En tant que plateforme mondiale indépendante, l’International Digital Health and AI Research Collaborative (I-DAIR), basé à Genève, se tient prêt à soutenir cet effort en convoquant d’abord un groupe mondial d’experts scientifiques multidisciplinaires pour développer un programme de recherche et une architecture pour le projet de plan mondial de lutte contre la pandémie. Nous pensons que la science devrait mener à l’absence d’agendas nationaux ou commerciaux étroits. Construit de manière collaborative et transparente, le système doit être géré de manière indépendante et ses données hébergées dans une infrastructure numérique neutre. Les alertes et les informations qu’elle génère peuvent ainsi devenir une source d’informations fiable pour les acteurs locaux, régionaux et mondiaux afin de calibrer leurs réponses en temps opportun aux futures flambées de maladies infectieuses émergentes.

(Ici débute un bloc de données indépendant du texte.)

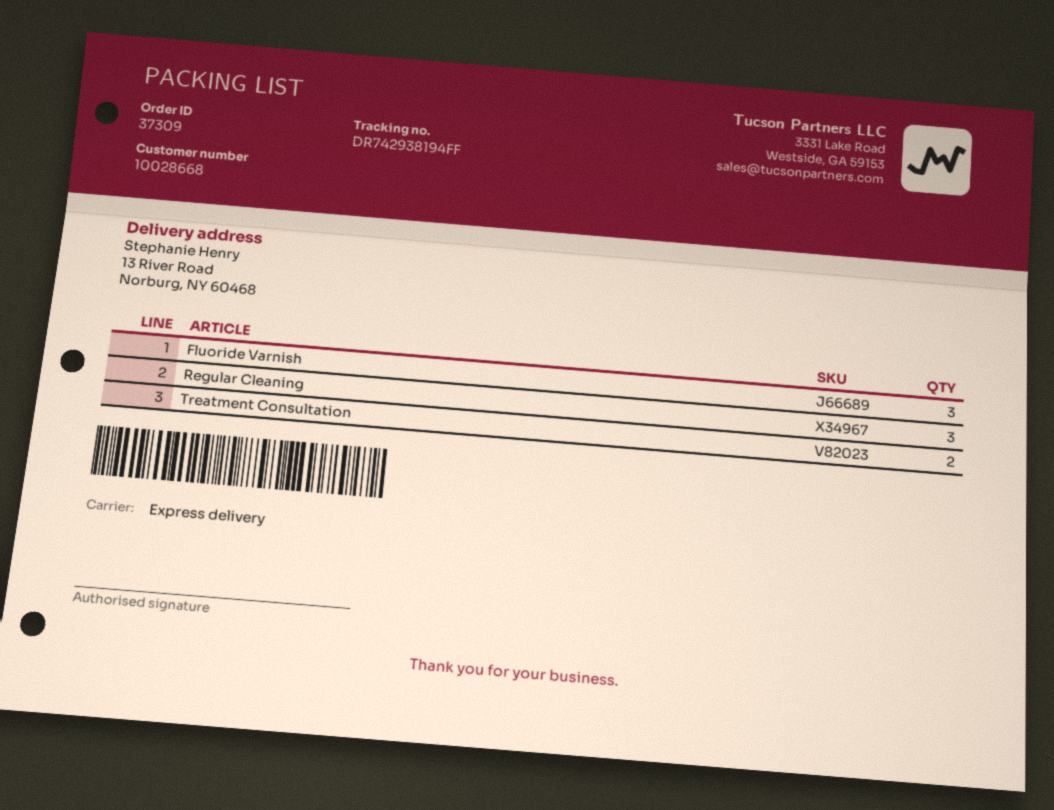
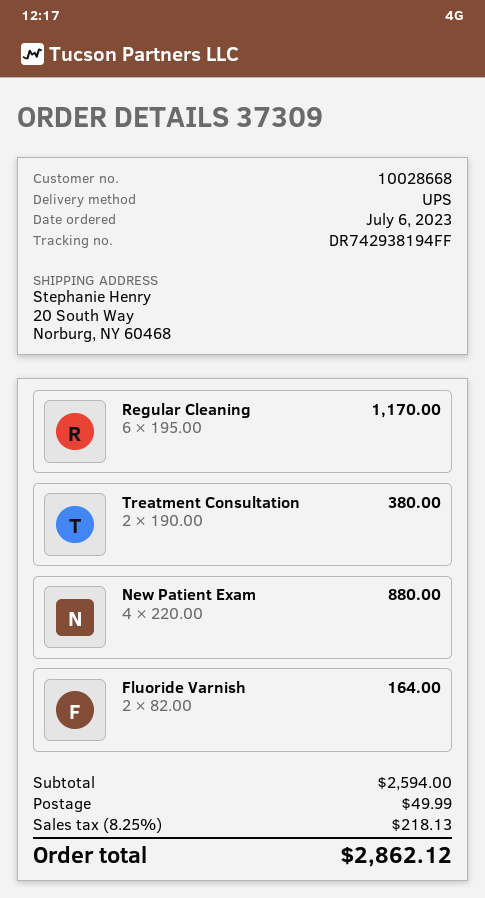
shipping method: express -> UPS
ship to: 13 River Road, Norburg, NY 60468 -> 20 South Way, Norburg, NY 60468
Fluoride Varnish: 3 -> 2
Regular Cleaning: 3 -> 6
New Patient Exam: none -> 4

Alors que l’AMS s’apprête à se réunir à nouveau cette année, il y a une brève fenêtre d’opportunité avant de retomber dans le cycle de l’alarme suivie de la négligence. Alors que les discussions politiques annoncées par le rapport du Groupe indépendant sont importantes et que leurs résultats, y compris un nouveau traité sur la pandémie valent peut-être la peine d’attendre, le programme de recherche et développement d’un système de surveillance qui pourrait soutenir les décisions politiques futures ne subit aucun retard. La science offre de nouvelles possibilités. Nous avons besoin d’imagination pour l’aligner sur la politique de manière créative.